あの日記はただの日記ではない。今まで物語を書くためにイートンがメモした全てがあの日記に詰まっているのだ。
「お願いです、その本を返してください!!」
イートンは懇願する。あの本に詰まっている情報はイートンにとって命の次に大切なものなのだ。乙女は無表情に同じ質問を繰り返す。
「貴方が落としたのは、この赤い本ですか。それとも青い本ですか。それとも・・・」
「ええ、その赤い・・・むがっ!!!」
赤い本・・・、と言いかけたイートンの口をニーツが塞いだ。
「この愚か者が、答えてはダメだ」
「何故です!あの本はまさしく私の・・・」
「いいか、よく聞け、愚か者」
「イートンです!!」
「・・・ふん、ではイートン、よく聞け。これはエルフが作ったトラップだ。俺たちはどうやら知らず知らずのうちにエルフのテリトリーに迷い込んでしまったらしい」
「エルフの森・・・」
「お前たちは感じないのか、この森が魔力で満ち溢れていることに」
その言葉にイートンは周囲を見渡した。しかし、魔力がたいして高くもないイートンにはこの森が他の森と別段変わったところがないように見えた。不安げな表情で、イートンは八重に尋ねる。

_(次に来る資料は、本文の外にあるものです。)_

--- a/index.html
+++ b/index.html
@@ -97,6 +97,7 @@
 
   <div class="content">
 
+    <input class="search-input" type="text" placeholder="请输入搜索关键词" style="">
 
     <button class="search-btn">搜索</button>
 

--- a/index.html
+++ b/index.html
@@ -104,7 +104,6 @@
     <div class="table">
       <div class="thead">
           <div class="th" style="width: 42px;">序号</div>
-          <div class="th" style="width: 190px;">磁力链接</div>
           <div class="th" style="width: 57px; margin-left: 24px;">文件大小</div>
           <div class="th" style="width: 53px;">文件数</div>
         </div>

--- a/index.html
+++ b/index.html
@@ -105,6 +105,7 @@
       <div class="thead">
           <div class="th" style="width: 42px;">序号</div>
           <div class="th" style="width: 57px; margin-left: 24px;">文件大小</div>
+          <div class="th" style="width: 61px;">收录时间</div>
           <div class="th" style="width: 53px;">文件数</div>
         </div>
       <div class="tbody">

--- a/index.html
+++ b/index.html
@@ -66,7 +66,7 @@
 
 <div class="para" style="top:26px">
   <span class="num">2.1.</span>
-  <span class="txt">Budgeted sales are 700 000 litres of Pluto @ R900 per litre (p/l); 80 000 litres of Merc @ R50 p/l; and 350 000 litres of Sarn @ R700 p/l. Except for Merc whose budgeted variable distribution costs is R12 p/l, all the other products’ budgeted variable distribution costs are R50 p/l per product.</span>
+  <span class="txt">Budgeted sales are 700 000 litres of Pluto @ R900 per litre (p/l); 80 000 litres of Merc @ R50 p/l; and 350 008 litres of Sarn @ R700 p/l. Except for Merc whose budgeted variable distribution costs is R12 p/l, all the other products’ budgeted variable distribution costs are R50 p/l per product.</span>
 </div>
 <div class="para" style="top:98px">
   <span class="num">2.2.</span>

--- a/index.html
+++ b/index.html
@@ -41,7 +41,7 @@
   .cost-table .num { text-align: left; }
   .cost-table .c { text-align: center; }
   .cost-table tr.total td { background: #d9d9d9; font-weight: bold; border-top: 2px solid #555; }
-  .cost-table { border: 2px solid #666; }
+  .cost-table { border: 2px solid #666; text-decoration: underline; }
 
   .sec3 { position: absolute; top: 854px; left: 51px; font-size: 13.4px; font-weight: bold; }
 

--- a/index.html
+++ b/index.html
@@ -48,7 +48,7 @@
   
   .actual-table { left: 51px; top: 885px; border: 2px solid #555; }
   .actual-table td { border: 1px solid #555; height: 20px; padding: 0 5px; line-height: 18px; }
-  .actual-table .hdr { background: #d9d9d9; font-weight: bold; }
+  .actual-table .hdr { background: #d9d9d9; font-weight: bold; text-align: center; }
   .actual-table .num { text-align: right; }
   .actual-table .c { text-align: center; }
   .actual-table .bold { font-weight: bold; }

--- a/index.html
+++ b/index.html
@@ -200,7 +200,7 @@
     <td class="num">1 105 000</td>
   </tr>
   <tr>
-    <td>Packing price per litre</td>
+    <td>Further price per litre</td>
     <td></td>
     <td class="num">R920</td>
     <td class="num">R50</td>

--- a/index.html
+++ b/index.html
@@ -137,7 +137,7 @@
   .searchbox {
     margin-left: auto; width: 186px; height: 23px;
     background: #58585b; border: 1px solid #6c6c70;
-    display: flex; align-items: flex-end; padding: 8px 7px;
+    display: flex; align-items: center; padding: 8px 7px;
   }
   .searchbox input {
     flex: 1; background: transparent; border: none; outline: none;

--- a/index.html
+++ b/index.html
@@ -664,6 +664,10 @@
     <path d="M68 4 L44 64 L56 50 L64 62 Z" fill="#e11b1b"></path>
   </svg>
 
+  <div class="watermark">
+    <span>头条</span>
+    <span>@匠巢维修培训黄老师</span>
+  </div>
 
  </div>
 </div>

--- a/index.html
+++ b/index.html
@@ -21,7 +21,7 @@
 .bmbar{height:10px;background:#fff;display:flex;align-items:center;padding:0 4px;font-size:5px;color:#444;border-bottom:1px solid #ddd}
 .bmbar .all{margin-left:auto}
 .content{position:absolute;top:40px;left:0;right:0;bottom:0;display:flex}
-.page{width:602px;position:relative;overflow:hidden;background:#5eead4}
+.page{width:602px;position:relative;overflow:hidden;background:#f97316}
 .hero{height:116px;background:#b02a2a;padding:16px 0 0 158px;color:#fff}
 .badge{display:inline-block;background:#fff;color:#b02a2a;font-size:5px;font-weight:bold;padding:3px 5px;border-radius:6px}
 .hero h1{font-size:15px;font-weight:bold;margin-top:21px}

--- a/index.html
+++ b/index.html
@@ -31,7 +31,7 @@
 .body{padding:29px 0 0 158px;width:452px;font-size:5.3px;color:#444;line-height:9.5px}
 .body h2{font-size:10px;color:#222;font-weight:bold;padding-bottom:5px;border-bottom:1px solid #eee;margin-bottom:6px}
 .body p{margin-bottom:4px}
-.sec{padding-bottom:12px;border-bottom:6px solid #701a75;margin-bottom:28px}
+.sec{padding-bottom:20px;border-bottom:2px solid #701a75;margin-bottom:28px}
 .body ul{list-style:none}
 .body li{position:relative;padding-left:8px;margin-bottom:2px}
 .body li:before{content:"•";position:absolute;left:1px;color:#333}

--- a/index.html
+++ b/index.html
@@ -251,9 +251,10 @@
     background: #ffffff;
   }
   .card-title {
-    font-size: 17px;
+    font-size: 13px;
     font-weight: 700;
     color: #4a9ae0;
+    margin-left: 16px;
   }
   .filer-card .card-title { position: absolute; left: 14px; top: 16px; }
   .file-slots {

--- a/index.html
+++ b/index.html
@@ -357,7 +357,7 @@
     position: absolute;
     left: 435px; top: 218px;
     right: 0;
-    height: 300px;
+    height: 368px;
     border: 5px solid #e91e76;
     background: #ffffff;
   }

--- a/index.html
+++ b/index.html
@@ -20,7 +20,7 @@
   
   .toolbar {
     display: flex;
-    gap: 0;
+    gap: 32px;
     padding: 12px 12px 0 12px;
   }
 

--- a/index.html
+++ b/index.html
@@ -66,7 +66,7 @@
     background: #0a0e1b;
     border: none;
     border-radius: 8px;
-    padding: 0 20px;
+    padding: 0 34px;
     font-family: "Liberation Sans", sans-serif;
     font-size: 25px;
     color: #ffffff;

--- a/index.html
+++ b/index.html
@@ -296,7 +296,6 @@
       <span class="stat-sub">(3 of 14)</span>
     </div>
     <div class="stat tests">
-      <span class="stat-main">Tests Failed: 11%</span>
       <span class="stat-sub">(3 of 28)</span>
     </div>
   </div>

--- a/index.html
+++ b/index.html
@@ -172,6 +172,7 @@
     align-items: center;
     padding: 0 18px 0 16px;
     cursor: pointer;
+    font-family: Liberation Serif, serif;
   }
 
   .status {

「・・・どう思います?八重さんは感じるんですか、この森の魔力を」
「さあ・・・。私にはわからんな。私は、ルナシーであること以外は、普通の人間と能力的にはたいして変わらないからな」
「へえ、意外だな。<ウサギ>の時は魔力で満ち溢れていた君が、人間のときは魔力を全く持たないとは」
<ウサギ>という言葉に八重はぴくっと反応する。
「おや、気に障ったかな?これは失礼。しかし人間とは不思議な生き物だな。生き物を殺すときに「ワザワザ」罪悪感を感じるなんて」
そういってニーツはせせら笑う。そこに二人は彼の、人間と異なる点を見た。そしてある程度の種族の憶測もついた。
――コイツは、魔族だ。
「とにかく、何故僕は自分の本を取り返してはいけないんです?そのわけを話して下さい」
イートンが言う。今はとりあえず自分の日記を取り戻すことが先決だ。
「何も、取り返してはいけないとは言っていない」
必死な表情のイートンにニーツは言う。
「ただ、アイツの質問に答えるのが危険なだけだ」
「どういうことです?」
「アイツは、その持ち主が落としたものとそっくり同じもので、赤、青、黄色の物を出す。そして、もしその持ち主が赤と答えた場合」
「赤と答えた場合?」
「口から出す炎で焼き尽くされる」
「なっ・・・!じゃあ、青と答えたら?」
「水の中に沈められる」
「じゃあ、黄色は?」
「黄色・・・。黄色は覚えてないな・・・。もしかしたら黄色は何もなかったかもしれない・・・」
「解りました、黄色ですね!」
本取り返したさに早合点したイートンは、次の瞬間、乙女に向かって叫んでいた。
「私の本は、黄色い本です!」
次の瞬間、イートンの周りの土が緩んだ。
「わっ・・・!!わわっ!!」
なんと、イートンを中心にアリ地獄のような流砂が出来上がった。イートンの体はあっという間にその流砂にのまれていく。
「イートン!!」
「八重さ・・!!」
そのときニーツがぽんと手を叩いて、思い出したように言った。
「ああ、思い出した。黄色と答えたら土に飲み込まれるんだった」
「早く言え!!」
「まあそう焦るな。これは俺の責任でもあるからな、少しは助けてやる」
言うとニーツは両手を前に突き出し、なにやら念じだした。
「空気よ、固まれ。縛!」
すると、今まで土に飲み込まれていたイートンの体がぴたっと止まった。八重がほっと息をつく。
「よかった・・・、イートン・・・」
手を差し出そうとした八重をニーツが止めた。
「悪いが、コイツの周りの空気ごと固めてしまったからな。引っ張ろうとしてもムダだぞ」
「じゃあ、一体どうすればいいというんだ!?」
「カンタンだ、アイツを壊せばいい」
そう言ってニーツは顎で乙女のほうをしゃくった。
「アイツを壊せばこの魔法は消える。俺が壊してもいいが、生憎、俺がこの姿勢を崩した瞬間俺の魔法が切れてしまうからな。お前が壊すしかない」
ニーツがそう言うと、八重はすっと乙女の傍に近づいた。
「私を壊すですって。オホホ、馬鹿げているわ」
八重が乙女の目の前に立ったとき、乙女の腰からこう、声が漏れた。
「私の体は純金よ。魔力もなく、何の武器も持たない貴方に壊せるわけがない」
「・・・純金か。ミスリルでなくて幸いだった」
呟くと、八重は拳を構えた。
「あまり、この力は使いたくはないのだけれどな」
使えば、自分がルナシーであることを思い知らされるから。月に呪われしルナシーの唯一の利点。
「<ルナ>」
そう呟くと八重は純金の乙女に思いっきり拳を叩き込んだ。
瞬間、紫色の閃光とともに乙女の像はバラバラに吹き飛んだ。
「・・・!!」
驚きのあまり言葉もないイートン。ニーツはひゅうと口笛を吹いた。